> [EXERCISE PROMPT] Retype only what runs from the line that contains "(340, 210) none" through the last line of the listing below, both lines included.

[PROVIDED INFORMATION Boundary: Start]

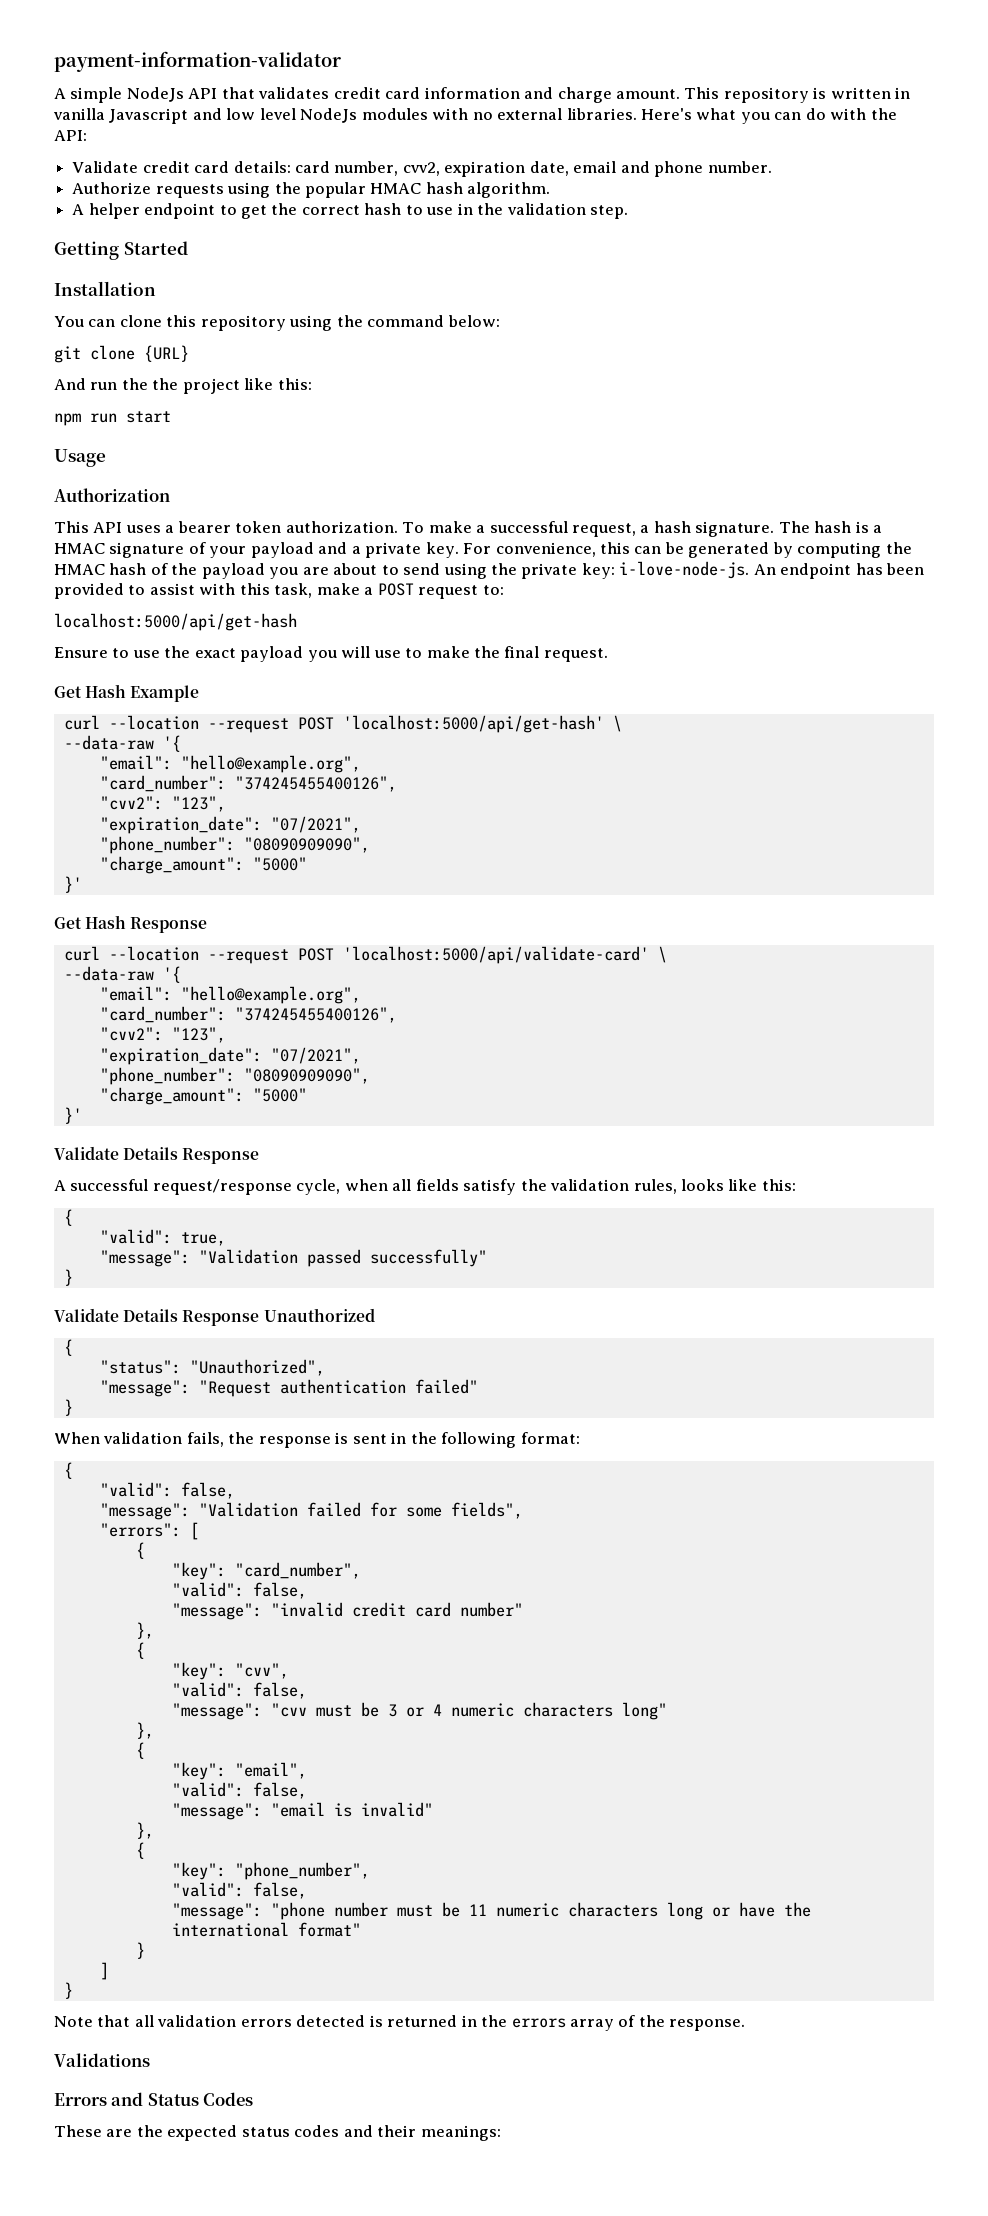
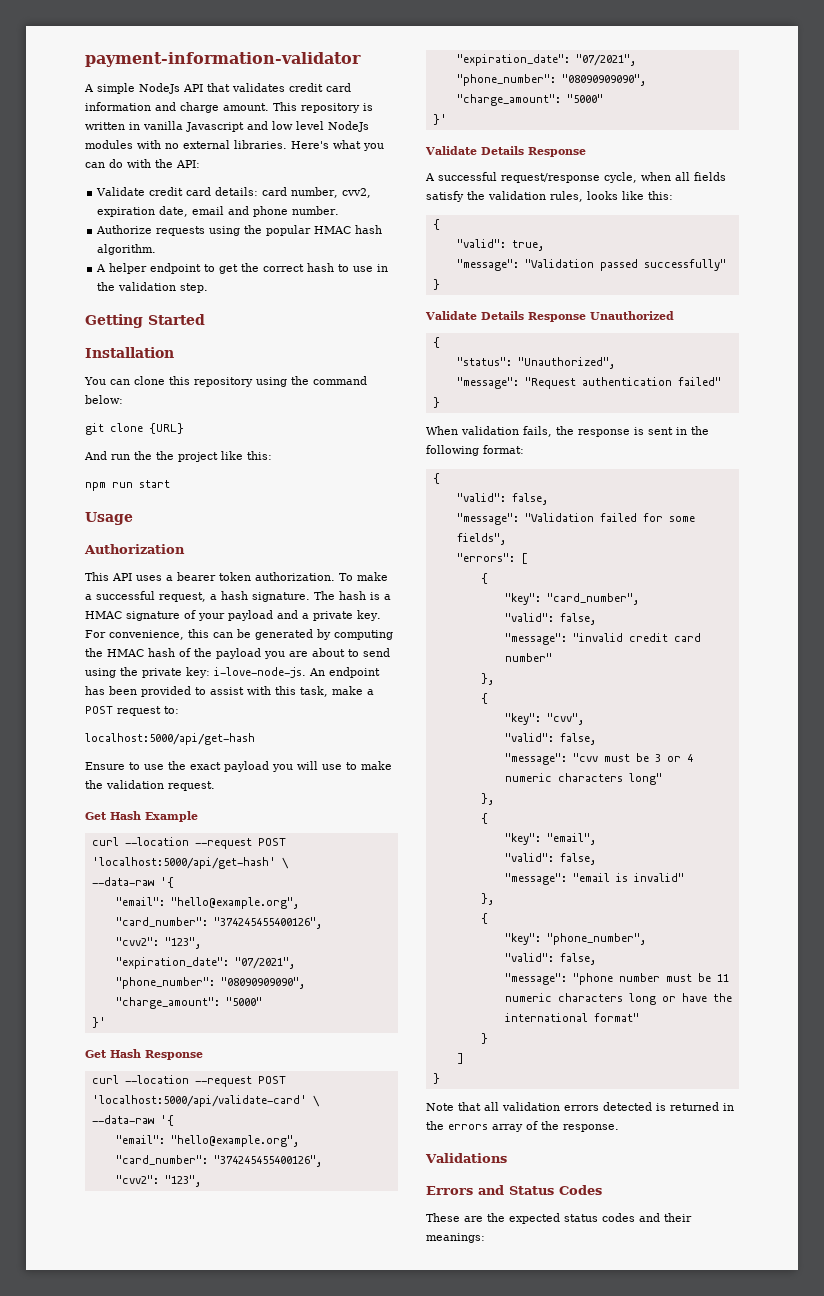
[504,646,540,658] final -> [106,780,164,789] validation

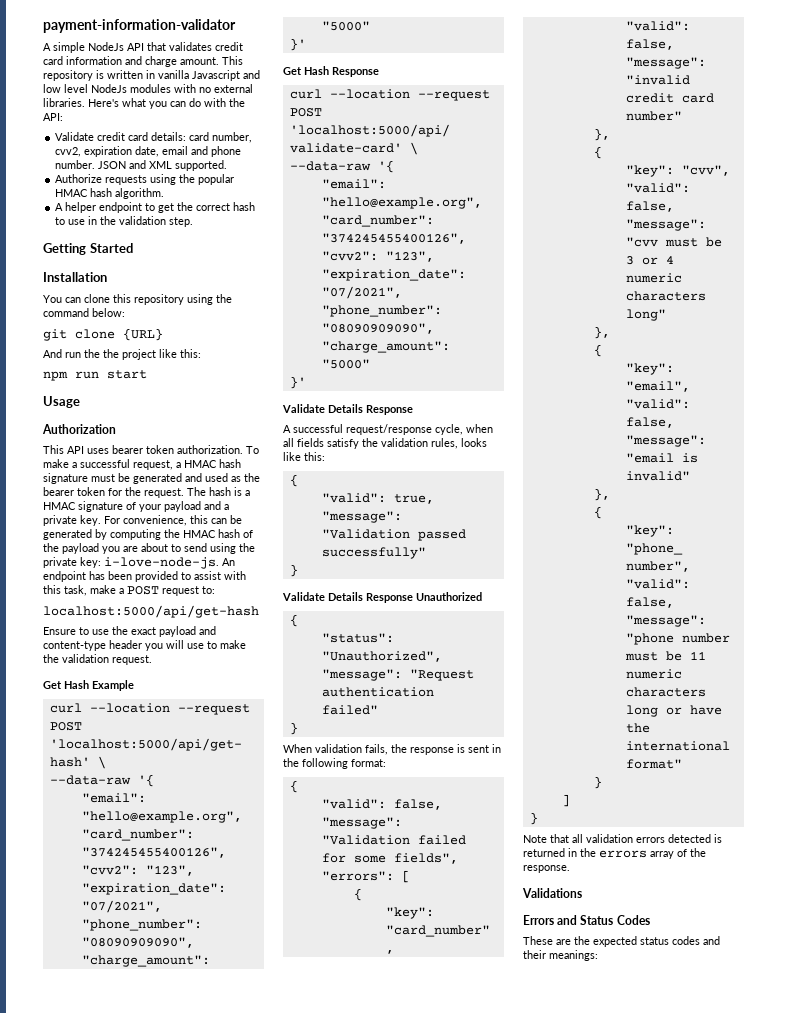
(340, 210) none -> [98,160,228,171] JSON and XML supported.
[166,575,173,581] a -> (109, 451) none
[221,591,310,602] hash signature. -> [184,459,241,468] [43,473,260,484] [43,487,184,498] HMAC hash signature must be generated and used as the bearer token for the request.
(269, 766) none -> [199,626,216,635] [43,640,142,651] and content-type header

[PROVIDED INFORMATION Boundary: End]

> [ANSWER TO THIS TASK]
(340, 210) none -> [98,160,228,171] JSON and XML supported.
[166,575,173,581] a -> (109, 451) none
[221,591,310,602] hash signature. -> [184,459,241,468] [43,473,260,484] [43,487,184,498] HMAC hash signature must be generated and used as the bearer token for the request.
(269, 766) none -> [199,626,216,635] [43,640,142,651] and content-type header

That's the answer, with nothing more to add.